Instructions for the task :: Every line of the entries below from the one containing "- PDU session" to the one containing "b) The AF may", both ends included, must be written out exactly. No other line belongs in the answer.

Records provided ::
╭──

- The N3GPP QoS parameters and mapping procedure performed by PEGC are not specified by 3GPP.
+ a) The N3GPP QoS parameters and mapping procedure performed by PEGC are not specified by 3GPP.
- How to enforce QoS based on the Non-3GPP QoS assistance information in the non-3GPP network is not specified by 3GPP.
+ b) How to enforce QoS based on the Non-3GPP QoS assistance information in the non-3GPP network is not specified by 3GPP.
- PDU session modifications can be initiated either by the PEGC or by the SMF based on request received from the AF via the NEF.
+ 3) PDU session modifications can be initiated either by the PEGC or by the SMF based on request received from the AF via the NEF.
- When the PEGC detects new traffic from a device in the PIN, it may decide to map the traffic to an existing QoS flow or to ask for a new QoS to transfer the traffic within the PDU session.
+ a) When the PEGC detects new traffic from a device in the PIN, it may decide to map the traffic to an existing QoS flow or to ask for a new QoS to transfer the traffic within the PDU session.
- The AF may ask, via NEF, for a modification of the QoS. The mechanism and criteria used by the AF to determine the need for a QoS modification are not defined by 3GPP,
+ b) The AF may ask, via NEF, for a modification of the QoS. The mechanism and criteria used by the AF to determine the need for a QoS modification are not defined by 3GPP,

╰──
╭──

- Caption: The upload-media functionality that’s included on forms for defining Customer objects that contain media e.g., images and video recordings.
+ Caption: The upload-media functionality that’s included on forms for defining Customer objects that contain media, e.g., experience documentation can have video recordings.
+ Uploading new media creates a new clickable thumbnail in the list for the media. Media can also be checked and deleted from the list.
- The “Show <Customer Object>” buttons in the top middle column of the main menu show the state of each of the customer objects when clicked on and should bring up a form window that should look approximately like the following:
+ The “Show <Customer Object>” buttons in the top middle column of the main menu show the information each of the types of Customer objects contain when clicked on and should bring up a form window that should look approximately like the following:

╰──

Response for this exercise ::
- PDU session modifications can be initiated either by the PEGC or by the SMF based on request received from the AF via the NEF.
+ 3) PDU session modifications can be initiated either by the PEGC or by the SMF based on request received from the AF via the NEF.
- When the PEGC detects new traffic from a device in the PIN, it may decide to map the traffic to an existing QoS flow or to ask for a new QoS to transfer the traffic within the PDU session.
+ a) When the PEGC detects new traffic from a device in the PIN, it may decide to map the traffic to an existing QoS flow or to ask for a new QoS to transfer the traffic within the PDU session.
- The AF may ask, via NEF, for a modification of the QoS. The mechanism and criteria used by the AF to determine the need for a QoS modification are not defined by 3GPP,
+ b) The AF may ask, via NEF, for a modification of the QoS. The mechanism and criteria used by the AF to determine the need for a QoS modification are not defined by 3GPP,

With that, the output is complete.